• Andrea Guerra takes function at Italian food retailer Eataly

    Andrea Guerra, previous chief executive of the Italian multinational behind sunglasses brand Ray-Ban and for the previous year senior advisor to Italian prime minister Matteo Renzi, has actually been designated executive chairman of food merchant Eataly.

    Mr Guerra, who has actually concerned embody a generational upheaval in Italian commercialism, informed the Financial Times that he would use up his new function from October 1.

    Eataly, which posted earnings of EUR350m in 2015, is a worldwide Italian food cycle that has its best-performing shop on New York's Fifth Avenue.

    Mr Guerra, in an interview, explained Eataly as "a melting pot" that is midway between an outdoor grocery store and an outlet store, and a location where "education and culture meet".

    Along with Italian technology business Yoox and start-up incubator H-Farm, Eataly "is among those business that represent the new wave of this nation", Mr Guerra stated. "We can make things, we can construct new businesses. We can do it."

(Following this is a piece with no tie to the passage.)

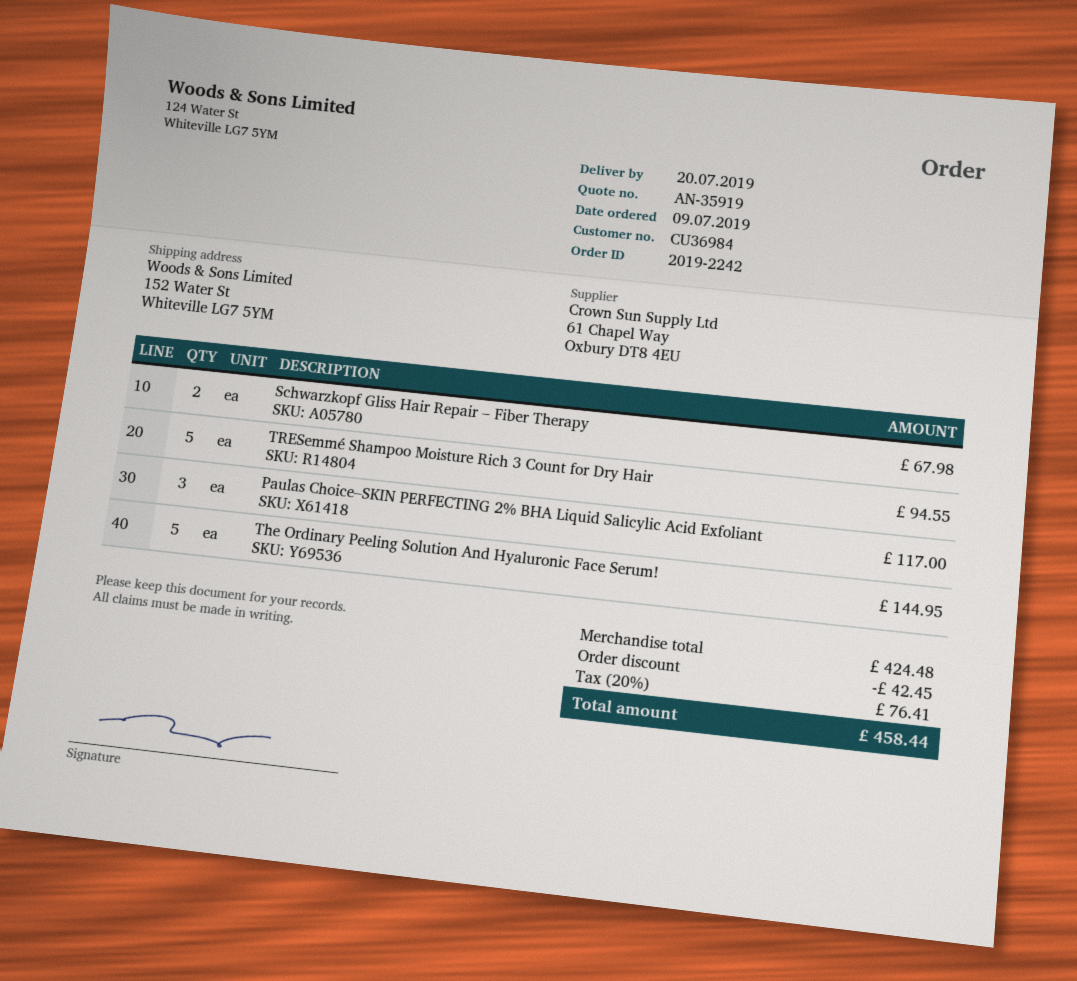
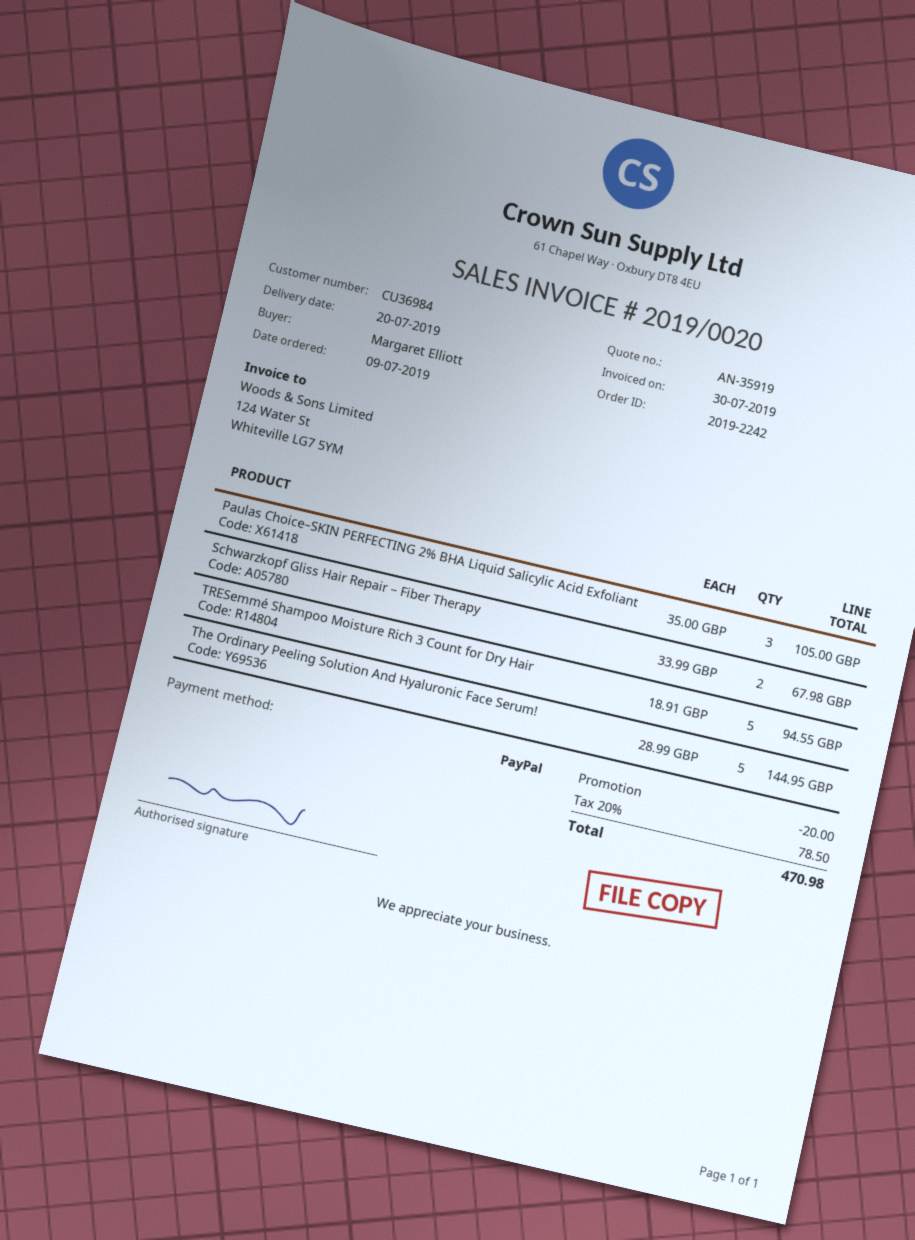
Paulas Choice–SKIN PERFECTING 2% BHA Liquid Salicylic Acid Exfoliant: 3 for 117.00 -> 3 for 105.00
discount: 42.45 -> 20.00
tax: 20% = 76.41 -> 20% = 78.50
total: 458.44 -> 470.98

    Mr Guerra was defenestrated from Luxottica, the biggest glasses group by revenues, where he had actually been chief executive for a years, last year, when the octogenarian founder Leonardo del Vecchio took back executive powers for himself.

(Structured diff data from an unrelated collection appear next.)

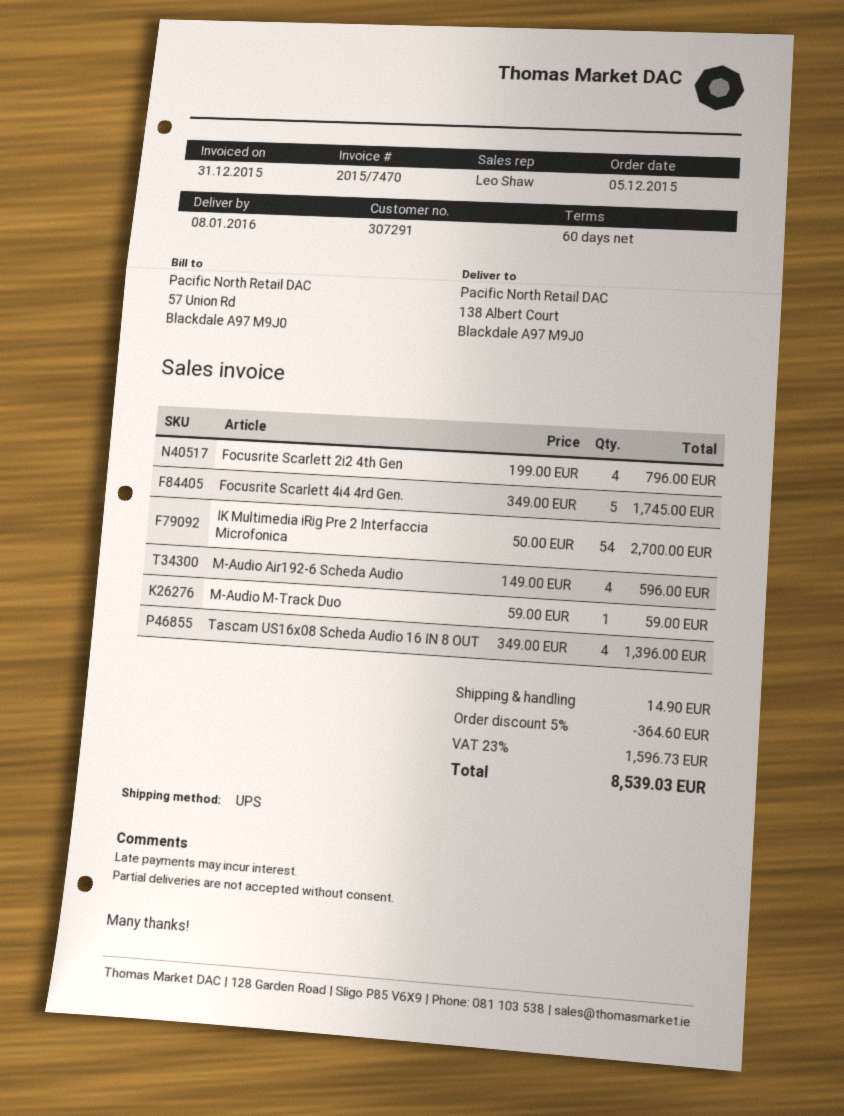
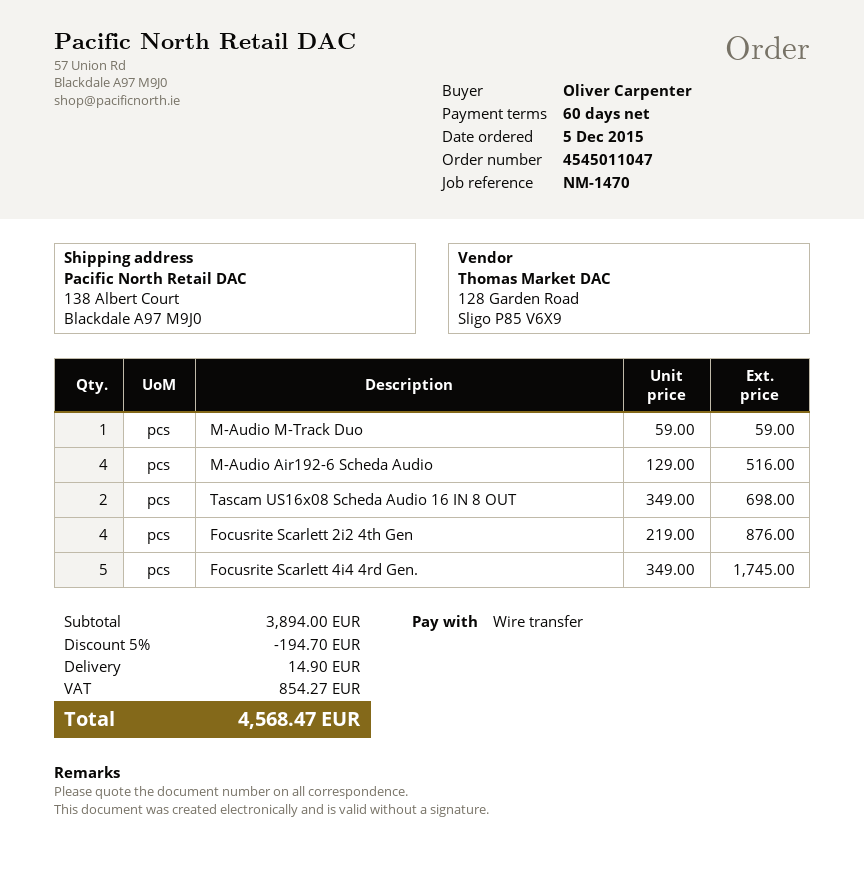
Focusrite Scarlett 2i2 4th Gen: 4 x 199.00 = 796.00 -> 4 x 219.00 = 876.00
IK Multimedia iRig Pre 2 Interfaccia Microfonica: 54 x 50.00 = 2700.00 -> none
M-Audio Air192-6 Scheda Audio: 4 x 149.00 = 596.00 -> 4 x 129.00 = 516.00
Tascam US16x08 Scheda Audio 16 IN 8 OUT: 4 x 349.00 = 1396.00 -> 2 x 349.00 = 698.00
discount: 5% = 364.60 -> 5% = 194.70
tax: 1596.73 -> 854.27
total: 8539.03 -> 4568.47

    The relocation revived worries about Italy's gerontocratic organisation culture and its 21st entrepreneurial despair, as a lot of best-known groups were founded throughout the country's postwar boom.

    Mr Guerra took EUR40m in cash and shares from Luxottica, whose share rate had actually doubled during his period.

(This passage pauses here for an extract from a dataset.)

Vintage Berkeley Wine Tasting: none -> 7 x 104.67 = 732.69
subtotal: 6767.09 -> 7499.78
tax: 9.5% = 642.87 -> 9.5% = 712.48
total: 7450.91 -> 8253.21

    After leaving Luxottica, he became an advisor on market, finance and business to Italy's reformist prime minister Mr Renzi, who has promised to demolish Italy's old elites.

    His most notable contribution has been to present other private sector organisation people to Mr Renzi, including Claudio Costamagna, former Goldman Sachs financial investment banker, and Fabio Gallia, head of BNP Paribas's Italy organisation.

    The prime minister subsequently put the set in charge of Italy's EUR400bn sovereign wealth fund, hoping they would utilize their economic sector experience to more actively stimulate growth and job creation.